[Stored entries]
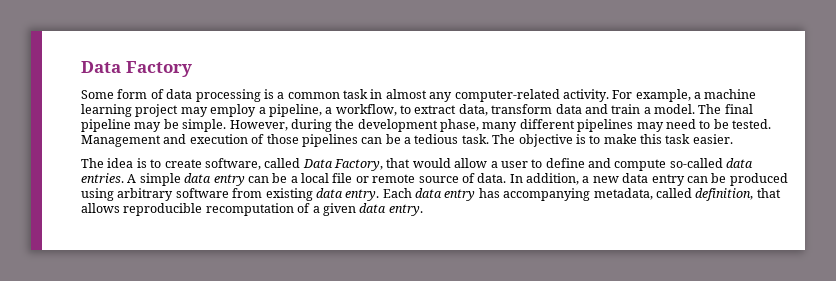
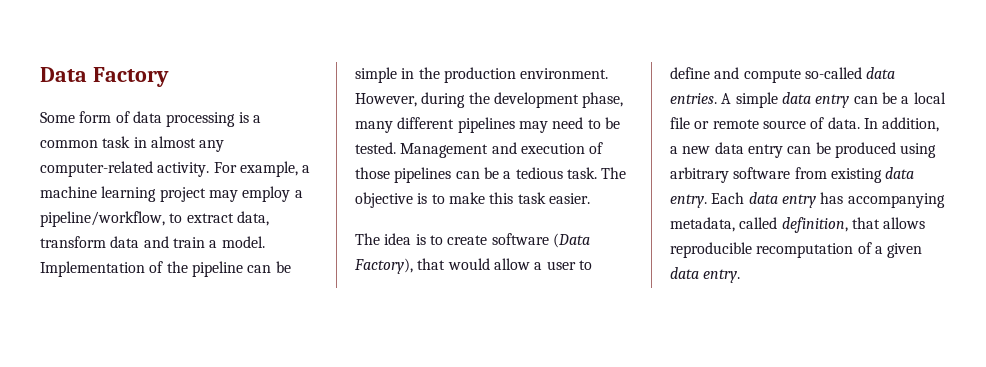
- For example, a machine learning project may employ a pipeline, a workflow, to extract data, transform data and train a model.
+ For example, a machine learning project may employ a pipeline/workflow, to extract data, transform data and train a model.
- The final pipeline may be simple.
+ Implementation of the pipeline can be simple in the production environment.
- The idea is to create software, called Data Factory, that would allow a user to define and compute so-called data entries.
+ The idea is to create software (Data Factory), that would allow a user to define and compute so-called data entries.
---
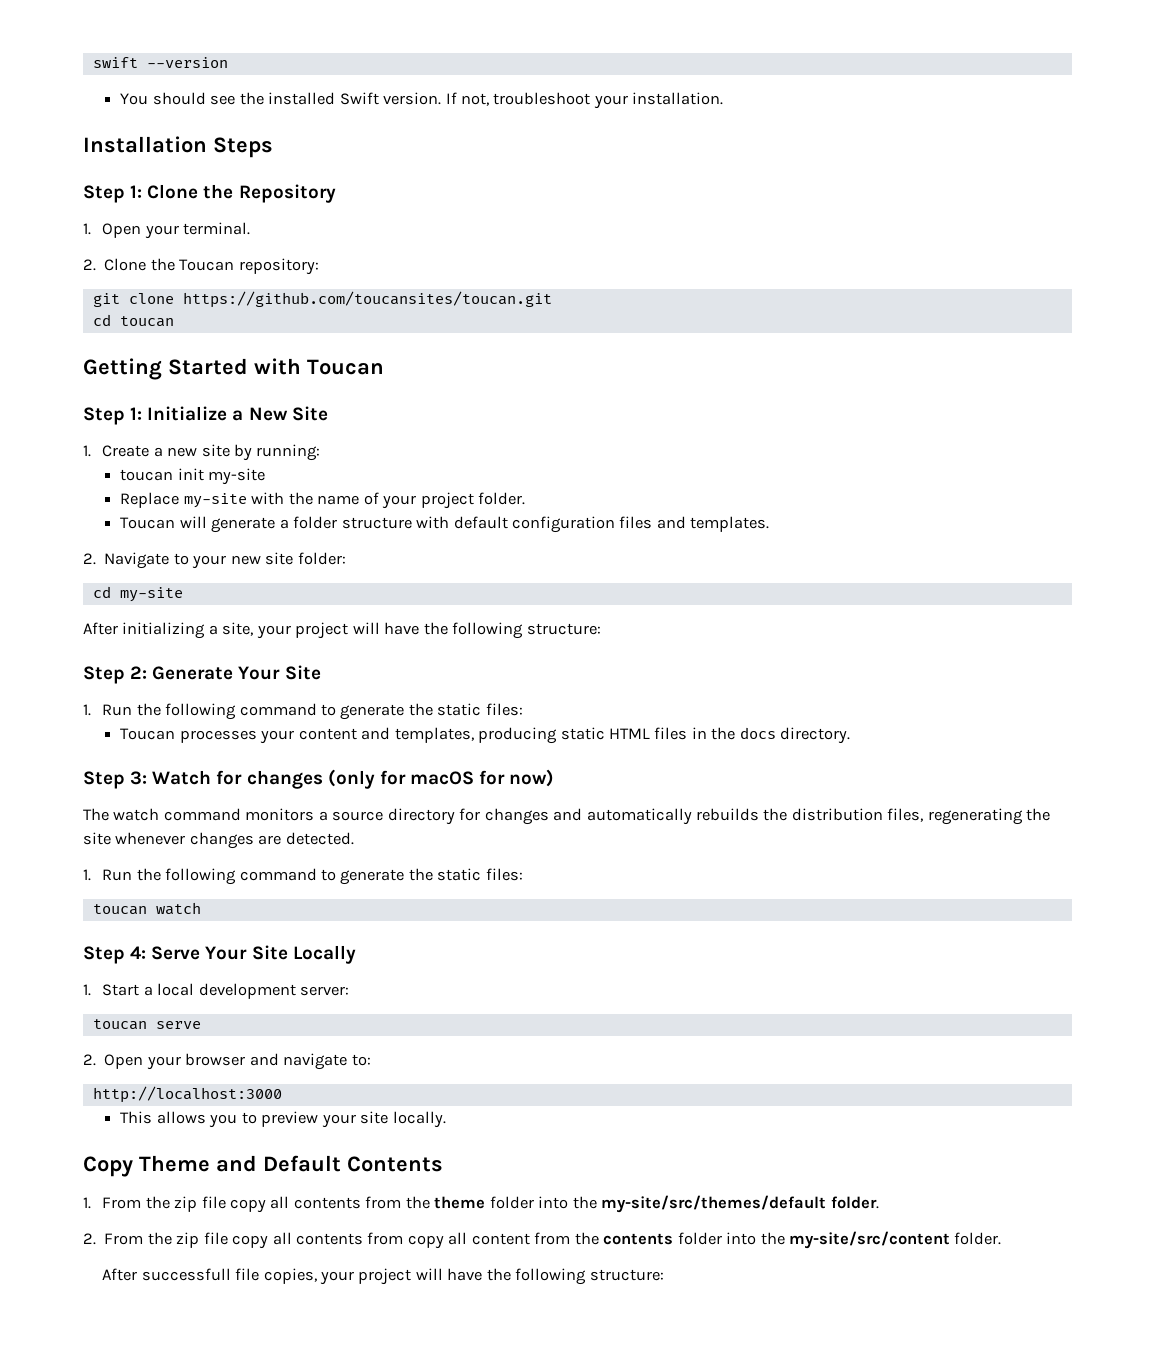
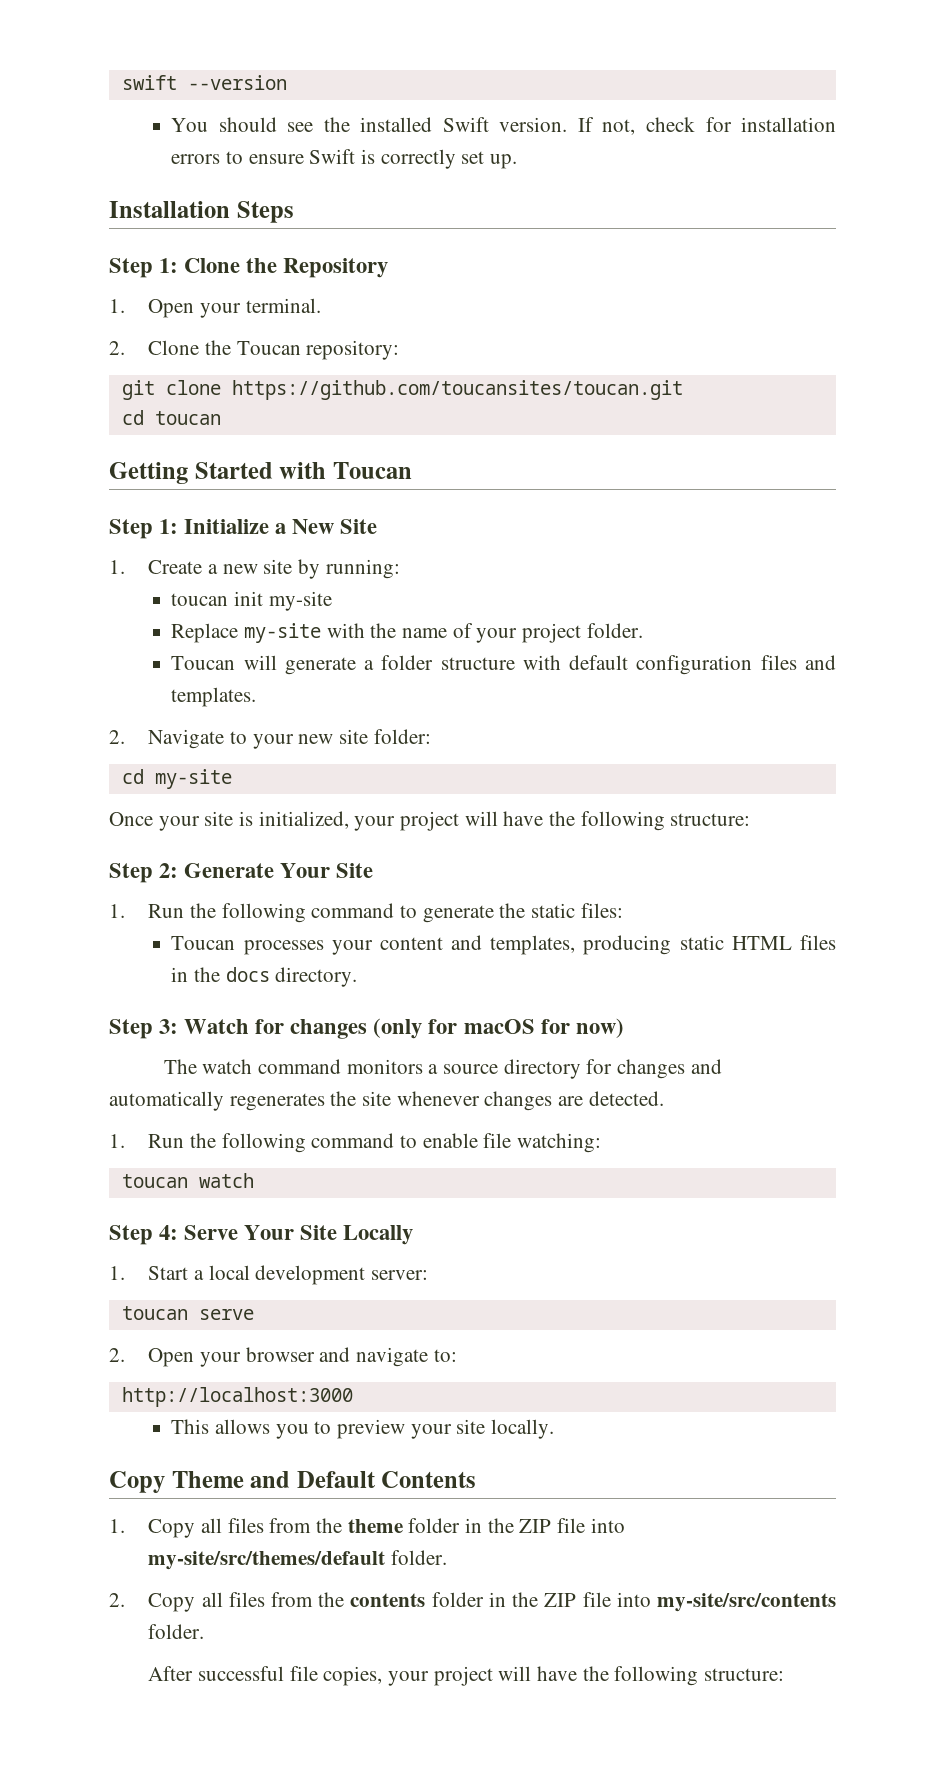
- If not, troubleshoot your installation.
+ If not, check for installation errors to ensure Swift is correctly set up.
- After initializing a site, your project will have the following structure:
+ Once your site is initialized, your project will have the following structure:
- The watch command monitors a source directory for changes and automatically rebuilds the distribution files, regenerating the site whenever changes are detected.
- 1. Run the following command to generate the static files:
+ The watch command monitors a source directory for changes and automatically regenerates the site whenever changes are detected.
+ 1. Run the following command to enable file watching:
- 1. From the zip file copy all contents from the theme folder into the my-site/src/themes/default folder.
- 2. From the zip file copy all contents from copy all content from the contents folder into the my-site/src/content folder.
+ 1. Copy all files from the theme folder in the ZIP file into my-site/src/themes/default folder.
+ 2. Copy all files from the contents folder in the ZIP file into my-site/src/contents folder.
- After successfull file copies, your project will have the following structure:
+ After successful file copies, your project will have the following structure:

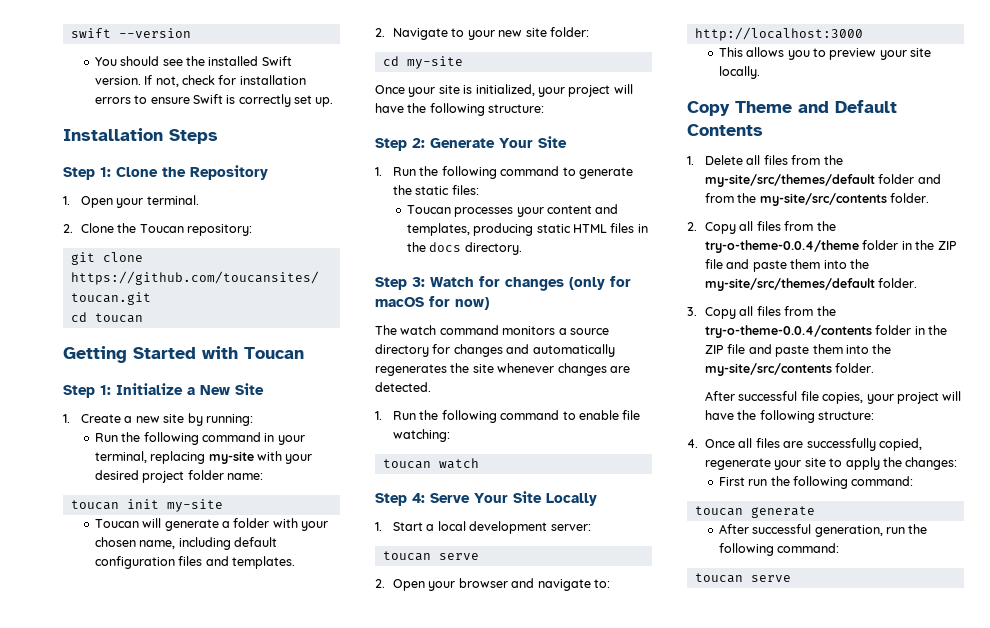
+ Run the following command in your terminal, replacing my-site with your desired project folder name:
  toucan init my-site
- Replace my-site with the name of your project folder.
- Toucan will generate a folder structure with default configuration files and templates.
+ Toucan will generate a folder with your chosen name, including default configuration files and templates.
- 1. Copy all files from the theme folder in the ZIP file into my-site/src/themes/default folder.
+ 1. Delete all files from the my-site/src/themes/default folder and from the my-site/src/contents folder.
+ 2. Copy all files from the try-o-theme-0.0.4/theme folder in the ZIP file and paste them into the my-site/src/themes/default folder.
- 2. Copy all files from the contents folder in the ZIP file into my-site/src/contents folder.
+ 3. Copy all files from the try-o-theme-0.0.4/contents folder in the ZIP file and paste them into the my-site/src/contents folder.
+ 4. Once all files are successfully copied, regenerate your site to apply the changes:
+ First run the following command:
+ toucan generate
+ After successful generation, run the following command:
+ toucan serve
---
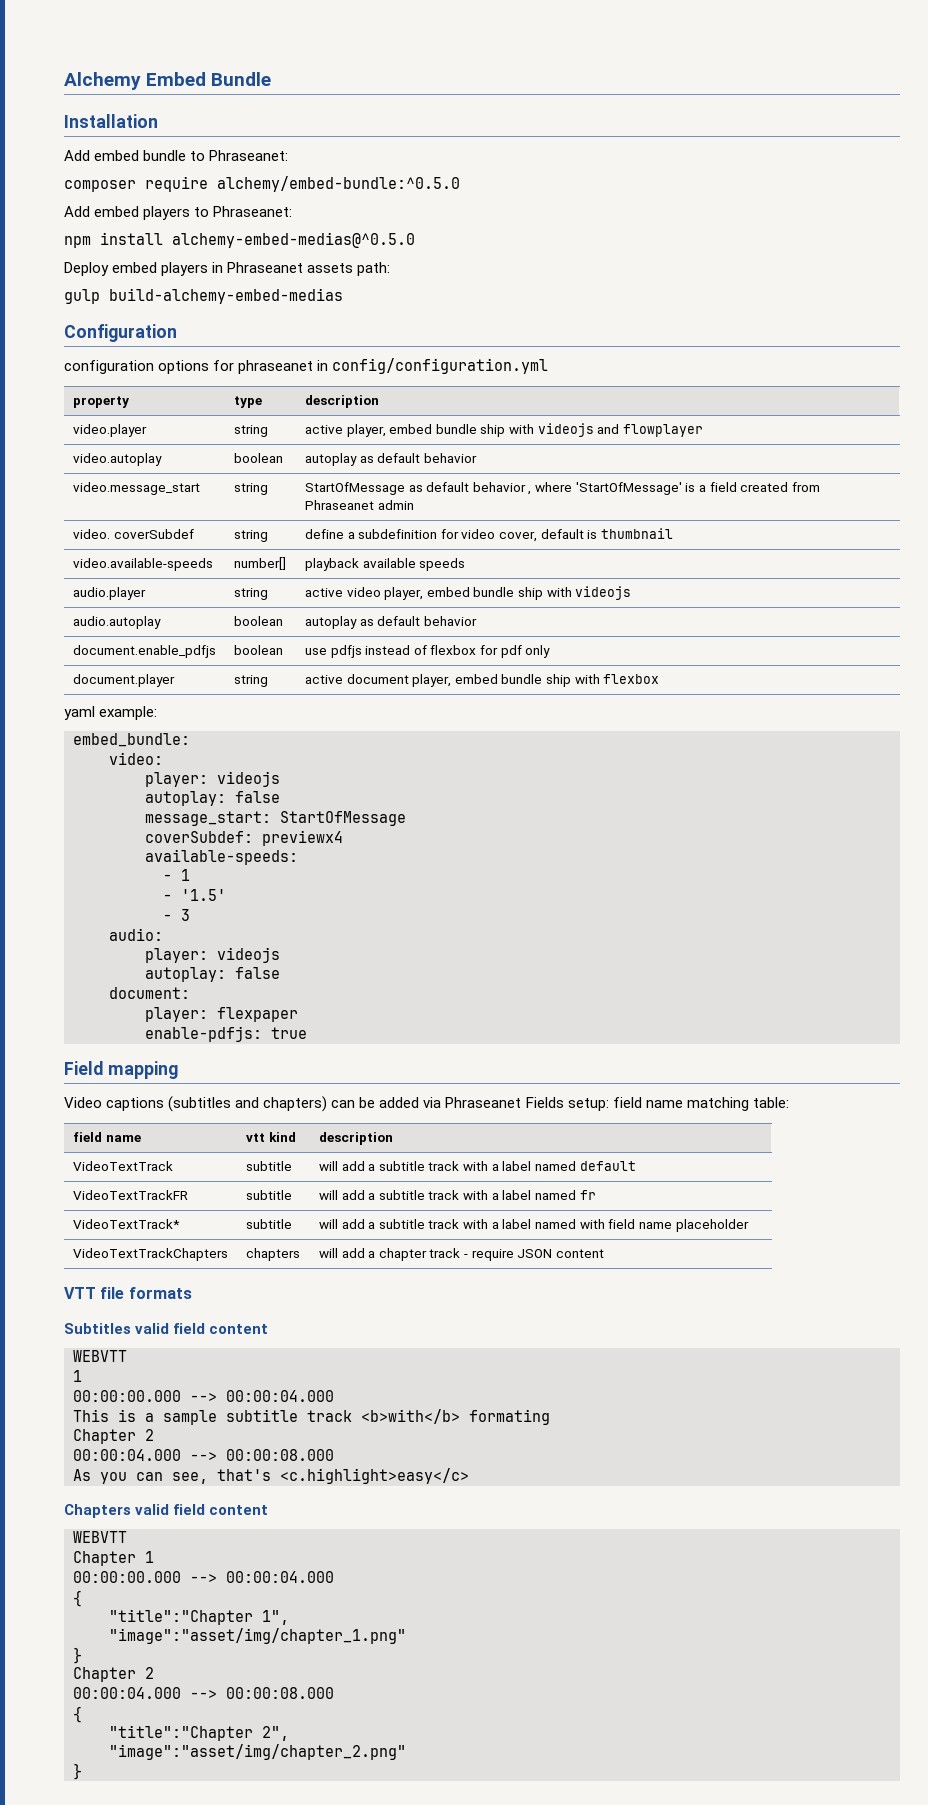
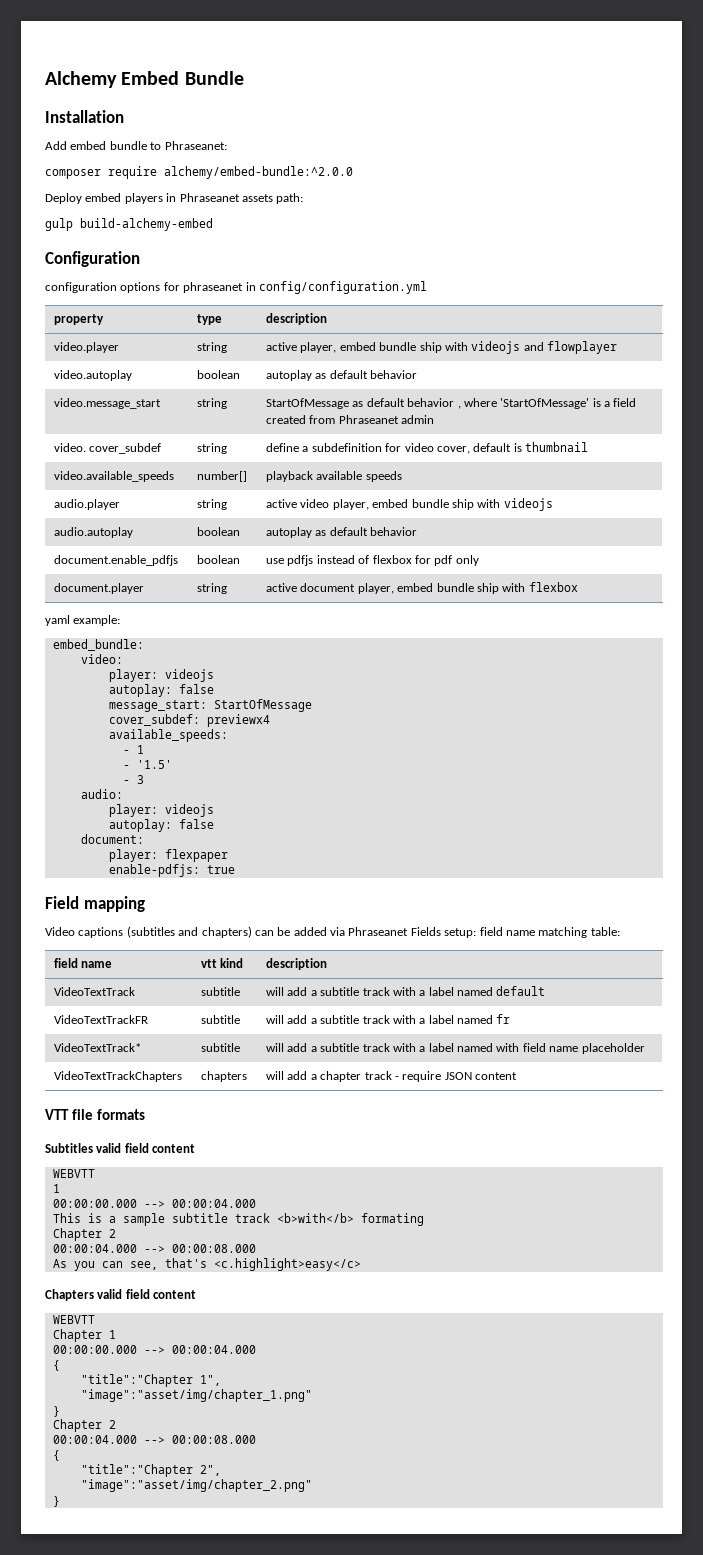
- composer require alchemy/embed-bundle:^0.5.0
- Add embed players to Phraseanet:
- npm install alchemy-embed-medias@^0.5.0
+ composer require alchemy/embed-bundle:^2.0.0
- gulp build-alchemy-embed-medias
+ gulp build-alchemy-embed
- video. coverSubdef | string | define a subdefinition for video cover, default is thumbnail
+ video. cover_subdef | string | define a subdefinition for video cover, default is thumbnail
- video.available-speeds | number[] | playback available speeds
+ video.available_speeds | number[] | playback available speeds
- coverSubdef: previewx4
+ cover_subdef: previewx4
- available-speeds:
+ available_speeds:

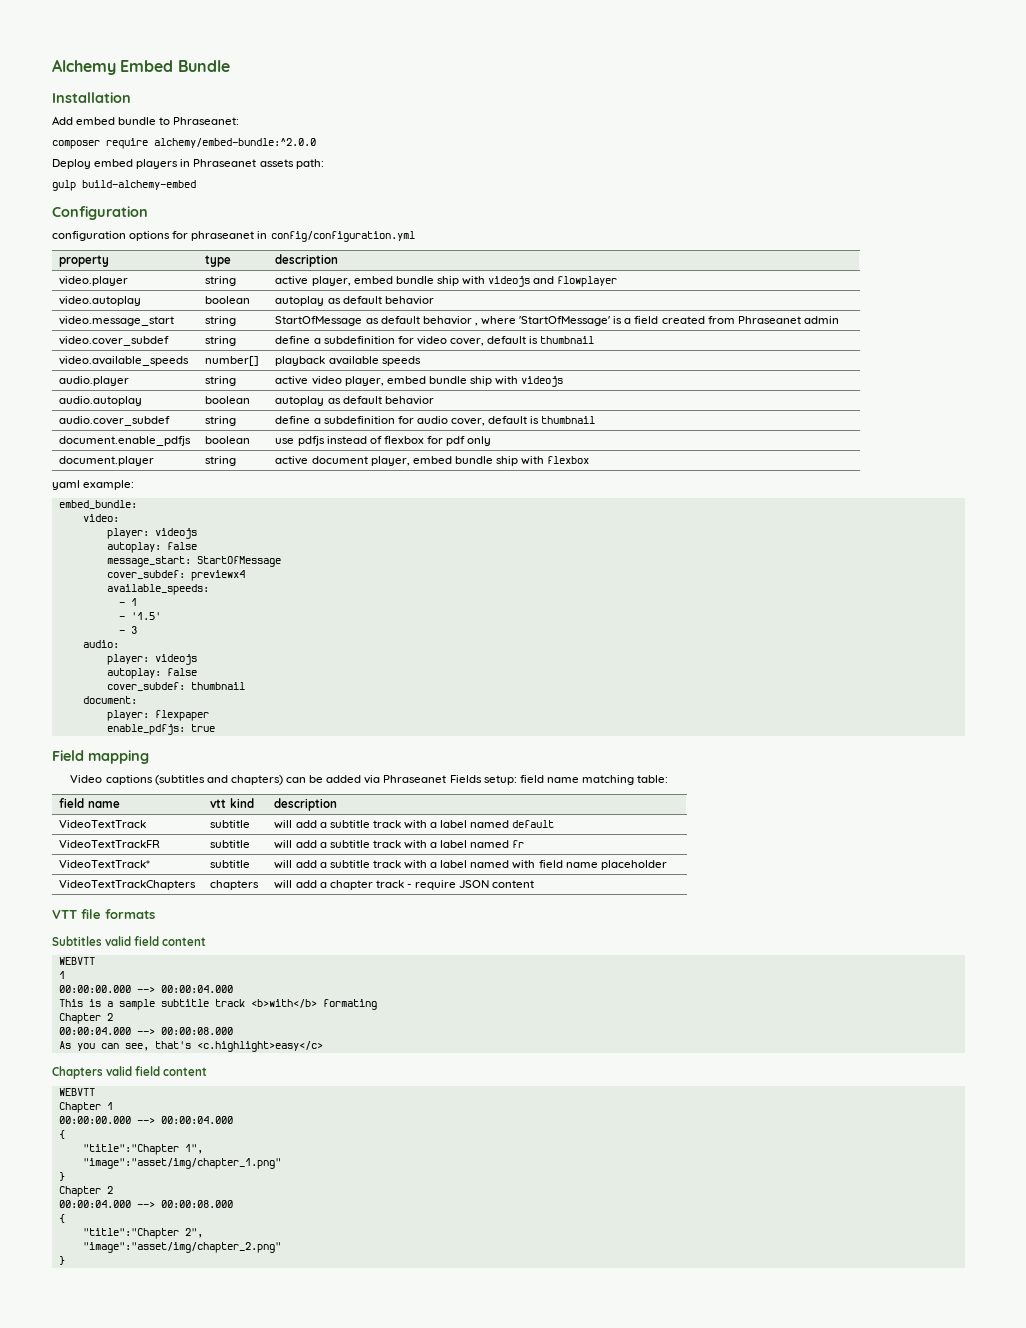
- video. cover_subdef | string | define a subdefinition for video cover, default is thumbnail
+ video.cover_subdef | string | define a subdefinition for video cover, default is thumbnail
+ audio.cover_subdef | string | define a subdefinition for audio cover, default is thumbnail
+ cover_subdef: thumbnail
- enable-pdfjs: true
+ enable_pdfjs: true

→ **Assignment**: If a line of the entries holds the word "allow", copy it out.

→ **Solution to this task**:
- The idea is to create software, called Data Factory, that would allow a user to define and compute so-called data entries.
+ The idea is to create software (Data Factory), that would allow a user to define and compute so-called data entries.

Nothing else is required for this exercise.